Code change snippets:
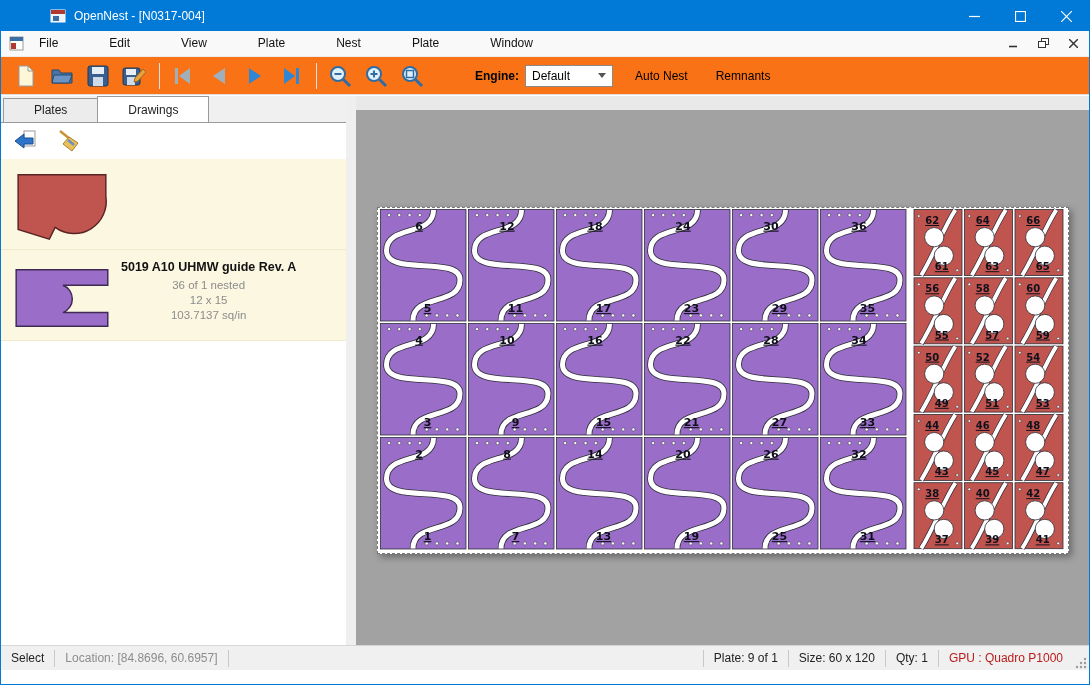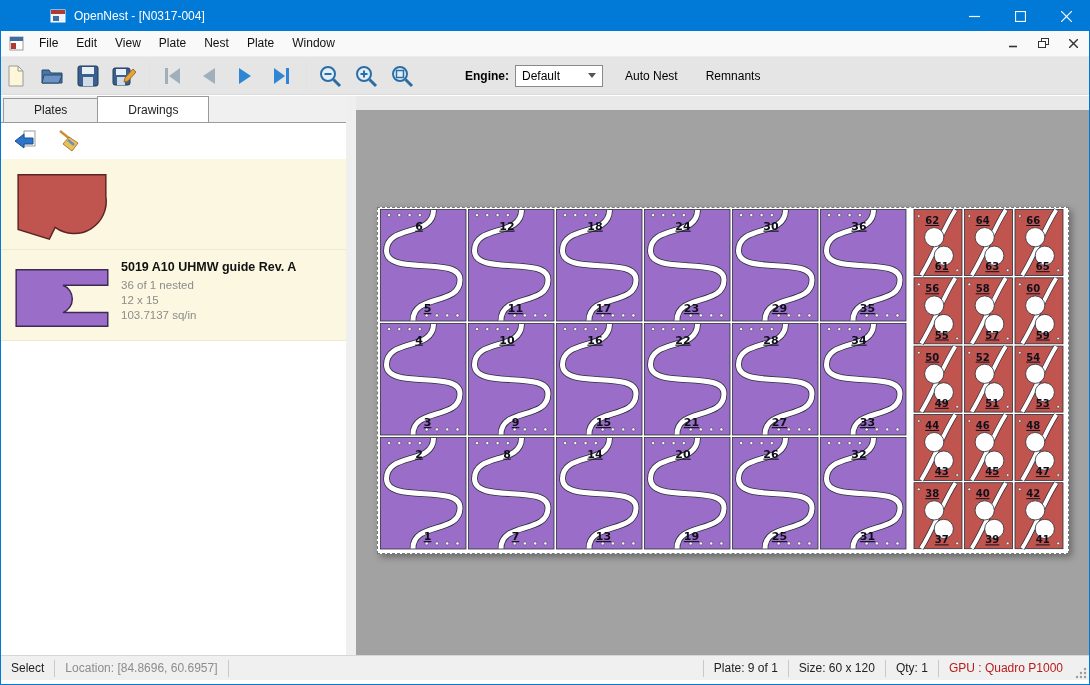--- a/index.html
+++ b/index.html
@@ -10,58 +10,58 @@
   
   .titlebar{ height:30px; background:#0079d7; display:flex; align-items:center; color:#fff;padding-left:40px; }
   .titlebar .app-icon{ margin:0 8px 0 9px; display:flex; }
   .titlebar .title{ font-size:12px; }
   .win-controls{ margin-left:auto; display:flex; height:30px; }
   .win-btn{ width:46px; height:30px; display:flex; align-items:center; justify-content:center; }
 
   
   .menubar{ height:26px; background:#f9f9f9; display:flex; align-items:center; border-bottom:1px solid #ececec; }
   .mdi-icon{ margin:0 6px 0 8px; display:flex; }
-  .menu-items{ display:flex; }
+  .menu-items{ display:flex;gap:33px; }
   .menu-item{ font-size:12px; color:#111; padding:0 9px; line-height:25px; cursor:default; }
   .mdi-controls{ margin-left:auto; display:flex; align-items:center; padding-right:6px; gap:10px; }
   .mdi-btn{ width:20px; height:18px; display:flex; align-items:center; justify-content:center; }
 
   
-  .toolbar{ height:38px; background:#e5e5e5; border-bottom:1px solid #dcdcdc; display:flex; align-items:center; padding-left:0; }
+  .toolbar{ height:38px; background:#f97316; border-bottom:1px solid #dcdcdc; display:flex; align-items:center; padding-left:10px; }
   .tb-btn{ width:30px; height:30px; display:flex; align-items:center; justify-content:center; margin-right:6px; border:1px solid transparent; }
   .tb-sep{ width:1px; height:26px; background:#e2e2e2; margin:0 8px 0 4px; }
   .engine-label{ font-size:12px; font-weight:bold; margin:0 6px 0 42px; }
   .combo{ width:88px; height:22px; border:1px solid #8a8a8a; background:#fff; display:flex; align-items:center; padding:0 6px; font-size:12px; }
   .combo-arrow{ margin-left:auto; width:0; height:0; border-left:4px solid transparent; border-right:4px solid transparent; border-top:5px solid #555; }
   .tb-label{ font-size:12px; margin-left:16px; padding:4px 6px; }
 
   
   .main{ position:absolute; top:95px; bottom:25px; left:0; right:0; display:flex; }
-  .left-panel{ width:345px; background:#f0f0f0; display:flex; flex-direction:column; }
+  .left-panel{ width:345px; background:#f0f0f0; display:flex; flex-direction:column;text-align:center; }
   .tabstrip{ height:26px; display:flex; align-items:flex-end; padding-left:2px; background:#f0f0f0; }
   .tab{ font-size:12px; padding:4px 30px 5px 30px; background:#ececec; border:1px solid #9a9a9a; border-bottom:none; margin-right:-1px; color:#222; }
   .tab.active{ background:#fff; position:relative; z-index:2; padding-top:6px; }
   .panel-body{ flex:1; background:#fff; border-top:1px solid #9a9a9a; display:flex; flex-direction:column; overflow:hidden; }
   .panel-toolbar{ height:36px; display:flex; align-items:center; padding-left:10px; gap:16px; background:#fff; }
   .pt-btn{ width:28px; height:28px; display:flex; align-items:center; justify-content:center; border:1px solid transparent; }
   .drawing-list{ flex:1; background:#fff; overflow:hidden; }
   .list-item{ background:#fbf7e1; display:flex; padding:8px 8px 6px 8px; border-bottom:1px solid #efe9cd; cursor:default; }
   .thumb{ width:104px; height:76px; flex:none; }
   .item-text{ padding-left:8px; padding-top:2px; }
   .item-title{ font-size:12.5px; font-weight:bold; color:#111; margin-bottom:5px; }
   .item-meta{ font-size:11.5px; color:#8c8c8c; margin-bottom:3px; }
 
   .splitter{ width:10px; background:#efefef; cursor:ew-resize; }
   .canvas{ flex:1; position:relative; background:#a2a2a2; overflow:hidden; }
   .canvas-topband{ position:absolute; top:0; left:0; right:0; height:14px; background:#e9e9e9; }
   .plate{ position:absolute; left:21px; top:111px; width:692px; height:347px; background:#fff; border:1px dashed #777; box-shadow:3px 3px 7px rgba(0,0,0,.35); }
   .plate svg{ display:block; }
 
   
-  .statusbar{ position:absolute; left:0; right:0; bottom:4px; height:25px; background:#f0f0f0; border-top:1px solid #d6d6d6; display:flex; align-items:center; font-size:12px; color:#222; }
+  .statusbar{ position:absolute; left:0; right:0; bottom:14px; height:25px; background:#f0f0f0; border-top:1px solid #d6d6d6; display:flex; align-items:center; font-size:12px; color:#222; }
   .sb-cell{ padding:0 10px; white-space:nowrap; }
   .sb-sep{ width:1px; height:17px; background:#c9c9c9; }
   .sb-location{ color:#8c8c8c; }
   .sb-spacer{ flex:1; }
   .sb-gpu{ color:#b91c1c; }
   .sb-grip{ width:16px; height:25px; display:flex; align-items:flex-end; justify-content:flex-end; padding:0 2px 2px 0; }
 </style>
 </head>
 <body>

Your instructions:
Where does "auto" appear in the records above? Copy every line that has it.

Task response:
   .win-controls{ margin-left:auto; display:flex; height:30px; }
   .mdi-controls{ margin-left:auto; display:flex; align-items:center; padding-right:6px; gap:10px; }
   .combo-arrow{ margin-left:auto; width:0; height:0; border-left:4px solid transparent; border-right:4px solid transparent; border-top:5px solid #555; }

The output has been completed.